____ Source data
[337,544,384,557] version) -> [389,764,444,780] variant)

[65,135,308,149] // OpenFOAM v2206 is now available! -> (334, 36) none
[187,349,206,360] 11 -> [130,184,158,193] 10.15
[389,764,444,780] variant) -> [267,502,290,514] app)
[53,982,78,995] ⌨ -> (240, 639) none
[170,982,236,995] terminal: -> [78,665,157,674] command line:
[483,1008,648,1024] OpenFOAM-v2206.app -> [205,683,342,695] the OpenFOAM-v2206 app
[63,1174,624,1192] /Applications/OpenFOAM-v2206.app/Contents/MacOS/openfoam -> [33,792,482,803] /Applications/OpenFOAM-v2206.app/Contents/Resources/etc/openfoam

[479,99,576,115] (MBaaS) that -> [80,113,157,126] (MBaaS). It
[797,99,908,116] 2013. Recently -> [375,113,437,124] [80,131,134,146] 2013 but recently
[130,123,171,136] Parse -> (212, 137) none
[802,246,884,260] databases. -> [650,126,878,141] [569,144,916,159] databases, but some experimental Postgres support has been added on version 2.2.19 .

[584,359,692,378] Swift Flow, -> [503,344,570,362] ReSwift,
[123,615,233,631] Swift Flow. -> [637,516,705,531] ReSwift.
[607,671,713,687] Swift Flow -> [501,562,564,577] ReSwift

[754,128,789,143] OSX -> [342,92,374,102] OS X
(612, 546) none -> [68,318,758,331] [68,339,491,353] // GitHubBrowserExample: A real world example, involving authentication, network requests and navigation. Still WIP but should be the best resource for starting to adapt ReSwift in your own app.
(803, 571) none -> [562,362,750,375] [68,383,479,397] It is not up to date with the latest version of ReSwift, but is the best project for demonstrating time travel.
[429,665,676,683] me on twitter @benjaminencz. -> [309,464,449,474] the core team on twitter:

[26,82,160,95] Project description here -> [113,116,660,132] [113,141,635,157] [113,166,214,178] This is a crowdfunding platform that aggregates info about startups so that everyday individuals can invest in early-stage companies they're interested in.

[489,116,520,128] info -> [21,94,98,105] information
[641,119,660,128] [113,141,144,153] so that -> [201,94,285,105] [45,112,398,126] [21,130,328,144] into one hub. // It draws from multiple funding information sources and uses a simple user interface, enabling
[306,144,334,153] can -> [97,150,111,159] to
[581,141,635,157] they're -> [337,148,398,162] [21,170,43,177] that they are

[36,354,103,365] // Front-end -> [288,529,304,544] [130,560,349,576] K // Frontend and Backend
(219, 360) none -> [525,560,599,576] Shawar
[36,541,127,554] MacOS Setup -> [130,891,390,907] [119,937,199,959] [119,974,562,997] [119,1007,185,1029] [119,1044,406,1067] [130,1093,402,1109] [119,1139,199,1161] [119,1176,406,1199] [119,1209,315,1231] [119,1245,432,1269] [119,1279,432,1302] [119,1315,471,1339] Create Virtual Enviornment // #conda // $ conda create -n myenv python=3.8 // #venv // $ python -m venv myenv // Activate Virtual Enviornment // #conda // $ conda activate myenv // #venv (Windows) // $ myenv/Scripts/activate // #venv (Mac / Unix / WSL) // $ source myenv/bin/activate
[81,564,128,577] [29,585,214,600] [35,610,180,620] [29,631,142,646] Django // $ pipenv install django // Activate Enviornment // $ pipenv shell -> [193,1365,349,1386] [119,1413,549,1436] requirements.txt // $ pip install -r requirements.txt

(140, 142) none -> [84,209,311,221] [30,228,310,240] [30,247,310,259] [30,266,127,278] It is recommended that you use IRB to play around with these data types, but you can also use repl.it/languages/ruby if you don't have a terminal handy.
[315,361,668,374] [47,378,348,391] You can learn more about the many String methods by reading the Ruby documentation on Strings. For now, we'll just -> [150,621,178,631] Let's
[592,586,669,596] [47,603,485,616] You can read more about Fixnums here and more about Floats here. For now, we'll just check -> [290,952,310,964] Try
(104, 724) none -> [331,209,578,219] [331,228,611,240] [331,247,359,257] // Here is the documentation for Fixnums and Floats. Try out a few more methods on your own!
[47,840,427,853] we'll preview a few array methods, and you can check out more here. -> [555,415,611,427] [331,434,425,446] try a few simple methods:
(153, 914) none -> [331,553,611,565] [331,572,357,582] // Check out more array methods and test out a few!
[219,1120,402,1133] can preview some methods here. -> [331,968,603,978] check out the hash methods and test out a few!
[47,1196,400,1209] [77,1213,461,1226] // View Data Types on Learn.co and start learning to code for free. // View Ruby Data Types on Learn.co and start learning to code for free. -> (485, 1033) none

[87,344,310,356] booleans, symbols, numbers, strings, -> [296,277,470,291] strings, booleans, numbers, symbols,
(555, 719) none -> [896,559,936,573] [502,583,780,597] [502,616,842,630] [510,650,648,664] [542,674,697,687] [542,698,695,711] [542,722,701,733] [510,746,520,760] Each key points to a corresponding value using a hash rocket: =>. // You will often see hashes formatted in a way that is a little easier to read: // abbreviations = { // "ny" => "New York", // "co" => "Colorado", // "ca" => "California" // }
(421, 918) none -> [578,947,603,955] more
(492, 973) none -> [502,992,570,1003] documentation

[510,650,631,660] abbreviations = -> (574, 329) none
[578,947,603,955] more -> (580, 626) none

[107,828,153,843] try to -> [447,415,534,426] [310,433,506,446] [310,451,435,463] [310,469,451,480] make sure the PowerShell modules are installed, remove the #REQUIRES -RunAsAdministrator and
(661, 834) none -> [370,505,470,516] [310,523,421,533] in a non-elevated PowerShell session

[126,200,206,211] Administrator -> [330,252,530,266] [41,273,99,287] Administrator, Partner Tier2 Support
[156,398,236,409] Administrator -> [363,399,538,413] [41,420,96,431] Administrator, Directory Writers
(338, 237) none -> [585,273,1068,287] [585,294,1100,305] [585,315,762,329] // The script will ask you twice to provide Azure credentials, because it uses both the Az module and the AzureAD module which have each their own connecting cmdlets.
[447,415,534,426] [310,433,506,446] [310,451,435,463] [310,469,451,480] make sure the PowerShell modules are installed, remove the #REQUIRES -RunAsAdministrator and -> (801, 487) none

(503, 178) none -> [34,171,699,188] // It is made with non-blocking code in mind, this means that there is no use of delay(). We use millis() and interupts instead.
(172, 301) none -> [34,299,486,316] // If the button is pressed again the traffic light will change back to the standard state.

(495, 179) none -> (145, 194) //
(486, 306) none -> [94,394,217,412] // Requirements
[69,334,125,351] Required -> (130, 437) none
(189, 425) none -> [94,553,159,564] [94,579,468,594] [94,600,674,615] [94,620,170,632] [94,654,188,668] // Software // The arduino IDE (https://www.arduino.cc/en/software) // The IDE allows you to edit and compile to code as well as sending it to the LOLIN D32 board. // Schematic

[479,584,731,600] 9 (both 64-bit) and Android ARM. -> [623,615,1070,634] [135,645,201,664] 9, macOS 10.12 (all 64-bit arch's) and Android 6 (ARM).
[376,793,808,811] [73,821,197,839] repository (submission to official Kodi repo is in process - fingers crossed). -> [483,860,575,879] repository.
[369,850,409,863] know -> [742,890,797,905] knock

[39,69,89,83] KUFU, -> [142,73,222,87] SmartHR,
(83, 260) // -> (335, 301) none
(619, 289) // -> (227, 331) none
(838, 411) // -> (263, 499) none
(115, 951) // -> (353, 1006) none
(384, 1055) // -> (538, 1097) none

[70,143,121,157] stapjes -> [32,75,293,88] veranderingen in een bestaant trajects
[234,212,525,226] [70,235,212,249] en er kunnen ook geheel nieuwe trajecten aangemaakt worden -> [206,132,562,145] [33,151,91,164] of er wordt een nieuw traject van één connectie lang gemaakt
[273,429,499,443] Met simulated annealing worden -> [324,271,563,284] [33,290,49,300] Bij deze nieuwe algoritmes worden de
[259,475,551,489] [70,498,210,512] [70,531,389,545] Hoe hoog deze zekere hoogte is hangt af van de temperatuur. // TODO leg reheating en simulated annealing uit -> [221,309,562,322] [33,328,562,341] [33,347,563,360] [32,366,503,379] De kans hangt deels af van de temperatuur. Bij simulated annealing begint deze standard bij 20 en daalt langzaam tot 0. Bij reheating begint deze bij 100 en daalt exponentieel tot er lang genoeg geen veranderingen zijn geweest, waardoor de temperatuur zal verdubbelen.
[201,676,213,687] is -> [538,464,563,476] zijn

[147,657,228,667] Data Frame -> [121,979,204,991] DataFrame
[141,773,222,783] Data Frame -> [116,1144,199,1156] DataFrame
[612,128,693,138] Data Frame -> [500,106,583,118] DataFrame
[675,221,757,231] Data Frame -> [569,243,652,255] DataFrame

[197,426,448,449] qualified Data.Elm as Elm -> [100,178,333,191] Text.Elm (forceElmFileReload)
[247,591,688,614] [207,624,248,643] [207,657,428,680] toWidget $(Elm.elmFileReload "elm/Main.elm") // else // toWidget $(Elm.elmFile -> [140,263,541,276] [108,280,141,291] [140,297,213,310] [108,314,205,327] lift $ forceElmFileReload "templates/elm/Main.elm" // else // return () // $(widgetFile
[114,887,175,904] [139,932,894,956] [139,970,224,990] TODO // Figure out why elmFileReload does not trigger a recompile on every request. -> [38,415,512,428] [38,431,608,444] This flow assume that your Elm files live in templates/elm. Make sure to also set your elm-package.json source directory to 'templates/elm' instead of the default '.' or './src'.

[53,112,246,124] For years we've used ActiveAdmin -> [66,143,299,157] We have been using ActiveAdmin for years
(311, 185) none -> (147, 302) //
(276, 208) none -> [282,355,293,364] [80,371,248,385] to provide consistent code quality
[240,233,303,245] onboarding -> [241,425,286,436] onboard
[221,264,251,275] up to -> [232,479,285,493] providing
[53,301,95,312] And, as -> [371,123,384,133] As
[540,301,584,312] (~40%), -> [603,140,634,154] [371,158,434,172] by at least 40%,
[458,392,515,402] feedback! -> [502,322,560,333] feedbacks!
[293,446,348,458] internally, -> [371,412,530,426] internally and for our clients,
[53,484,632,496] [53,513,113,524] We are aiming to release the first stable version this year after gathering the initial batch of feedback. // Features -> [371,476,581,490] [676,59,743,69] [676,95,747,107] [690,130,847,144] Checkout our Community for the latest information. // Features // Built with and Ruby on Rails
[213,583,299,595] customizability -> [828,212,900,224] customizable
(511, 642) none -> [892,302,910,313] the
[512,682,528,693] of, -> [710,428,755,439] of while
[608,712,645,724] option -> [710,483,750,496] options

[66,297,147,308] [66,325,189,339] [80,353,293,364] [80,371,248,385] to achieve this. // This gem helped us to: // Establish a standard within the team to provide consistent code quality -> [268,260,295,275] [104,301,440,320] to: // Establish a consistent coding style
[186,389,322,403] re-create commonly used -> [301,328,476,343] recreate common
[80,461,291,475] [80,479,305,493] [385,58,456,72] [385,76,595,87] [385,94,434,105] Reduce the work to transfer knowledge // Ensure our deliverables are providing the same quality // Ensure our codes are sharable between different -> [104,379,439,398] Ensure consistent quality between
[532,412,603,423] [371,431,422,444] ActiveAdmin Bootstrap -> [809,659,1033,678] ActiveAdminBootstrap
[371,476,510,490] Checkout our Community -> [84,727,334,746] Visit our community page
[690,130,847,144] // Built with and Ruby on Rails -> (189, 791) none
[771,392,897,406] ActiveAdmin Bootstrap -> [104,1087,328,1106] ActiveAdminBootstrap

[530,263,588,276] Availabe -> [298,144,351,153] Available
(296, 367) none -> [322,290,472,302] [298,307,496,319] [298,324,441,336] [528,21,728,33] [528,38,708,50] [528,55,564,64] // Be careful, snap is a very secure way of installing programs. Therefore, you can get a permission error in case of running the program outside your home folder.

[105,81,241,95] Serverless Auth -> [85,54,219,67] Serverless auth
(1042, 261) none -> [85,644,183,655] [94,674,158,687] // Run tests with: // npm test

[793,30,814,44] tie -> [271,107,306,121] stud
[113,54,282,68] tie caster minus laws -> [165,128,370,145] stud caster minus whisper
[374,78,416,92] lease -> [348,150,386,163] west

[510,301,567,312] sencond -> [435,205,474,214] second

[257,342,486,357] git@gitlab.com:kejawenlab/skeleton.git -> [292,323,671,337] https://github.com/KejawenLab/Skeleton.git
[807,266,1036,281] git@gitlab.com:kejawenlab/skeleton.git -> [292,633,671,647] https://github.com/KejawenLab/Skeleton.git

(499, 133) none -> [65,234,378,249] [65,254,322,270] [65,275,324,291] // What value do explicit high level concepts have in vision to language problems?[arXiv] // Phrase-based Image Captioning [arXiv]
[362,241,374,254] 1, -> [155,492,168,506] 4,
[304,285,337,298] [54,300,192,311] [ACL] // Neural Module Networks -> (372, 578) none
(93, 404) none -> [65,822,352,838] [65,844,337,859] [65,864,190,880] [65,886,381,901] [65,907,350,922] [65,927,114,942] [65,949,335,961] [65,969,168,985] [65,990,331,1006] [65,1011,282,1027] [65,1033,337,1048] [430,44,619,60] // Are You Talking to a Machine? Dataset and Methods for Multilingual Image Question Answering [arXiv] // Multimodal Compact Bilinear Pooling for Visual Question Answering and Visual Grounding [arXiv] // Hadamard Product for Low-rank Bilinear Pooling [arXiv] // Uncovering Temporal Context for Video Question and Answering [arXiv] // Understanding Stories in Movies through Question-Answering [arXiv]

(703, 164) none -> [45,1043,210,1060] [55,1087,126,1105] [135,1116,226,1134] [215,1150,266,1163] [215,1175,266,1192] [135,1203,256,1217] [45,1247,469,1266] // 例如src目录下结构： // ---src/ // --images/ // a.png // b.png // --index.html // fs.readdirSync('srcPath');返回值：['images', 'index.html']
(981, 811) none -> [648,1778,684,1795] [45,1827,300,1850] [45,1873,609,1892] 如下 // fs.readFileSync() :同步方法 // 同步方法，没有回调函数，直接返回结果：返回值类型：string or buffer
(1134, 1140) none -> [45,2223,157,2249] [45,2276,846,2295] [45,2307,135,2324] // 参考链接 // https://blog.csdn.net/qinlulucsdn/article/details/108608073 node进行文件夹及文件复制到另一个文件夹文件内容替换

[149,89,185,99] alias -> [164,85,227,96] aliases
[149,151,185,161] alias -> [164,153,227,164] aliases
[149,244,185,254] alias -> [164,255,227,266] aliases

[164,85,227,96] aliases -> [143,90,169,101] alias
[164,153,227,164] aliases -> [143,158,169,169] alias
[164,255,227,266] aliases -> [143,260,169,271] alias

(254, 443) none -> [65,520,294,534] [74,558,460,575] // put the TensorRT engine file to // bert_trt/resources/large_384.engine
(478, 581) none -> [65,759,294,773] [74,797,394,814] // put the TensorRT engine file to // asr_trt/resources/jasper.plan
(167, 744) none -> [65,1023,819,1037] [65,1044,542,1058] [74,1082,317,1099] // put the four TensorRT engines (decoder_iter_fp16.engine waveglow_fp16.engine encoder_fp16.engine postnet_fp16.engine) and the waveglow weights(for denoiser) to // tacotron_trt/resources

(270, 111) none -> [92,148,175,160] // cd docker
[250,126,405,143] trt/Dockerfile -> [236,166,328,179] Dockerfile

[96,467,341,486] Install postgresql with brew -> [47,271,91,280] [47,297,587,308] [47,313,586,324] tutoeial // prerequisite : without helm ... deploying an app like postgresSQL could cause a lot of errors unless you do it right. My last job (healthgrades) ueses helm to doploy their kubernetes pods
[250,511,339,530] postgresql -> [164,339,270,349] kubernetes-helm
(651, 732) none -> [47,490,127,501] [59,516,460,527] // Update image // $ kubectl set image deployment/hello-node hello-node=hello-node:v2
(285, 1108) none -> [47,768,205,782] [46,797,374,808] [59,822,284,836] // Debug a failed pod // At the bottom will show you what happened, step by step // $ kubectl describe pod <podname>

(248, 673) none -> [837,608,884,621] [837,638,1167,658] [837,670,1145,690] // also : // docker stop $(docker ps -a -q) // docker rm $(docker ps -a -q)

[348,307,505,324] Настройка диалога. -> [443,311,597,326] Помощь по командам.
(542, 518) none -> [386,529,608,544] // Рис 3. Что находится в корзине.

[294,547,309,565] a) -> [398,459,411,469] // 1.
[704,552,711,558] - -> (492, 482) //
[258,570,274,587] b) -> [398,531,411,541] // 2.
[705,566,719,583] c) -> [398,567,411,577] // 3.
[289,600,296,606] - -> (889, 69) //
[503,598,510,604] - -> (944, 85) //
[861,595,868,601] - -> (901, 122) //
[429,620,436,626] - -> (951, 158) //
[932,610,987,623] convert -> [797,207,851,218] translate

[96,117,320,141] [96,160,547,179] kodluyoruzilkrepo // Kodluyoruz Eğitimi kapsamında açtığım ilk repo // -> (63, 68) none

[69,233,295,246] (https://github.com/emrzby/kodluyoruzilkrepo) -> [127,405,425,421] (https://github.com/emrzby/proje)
________
Goal of the exercise »
Answer with a number alone. It should equal the count of lines in the entries that hold "terminal".

Output »
2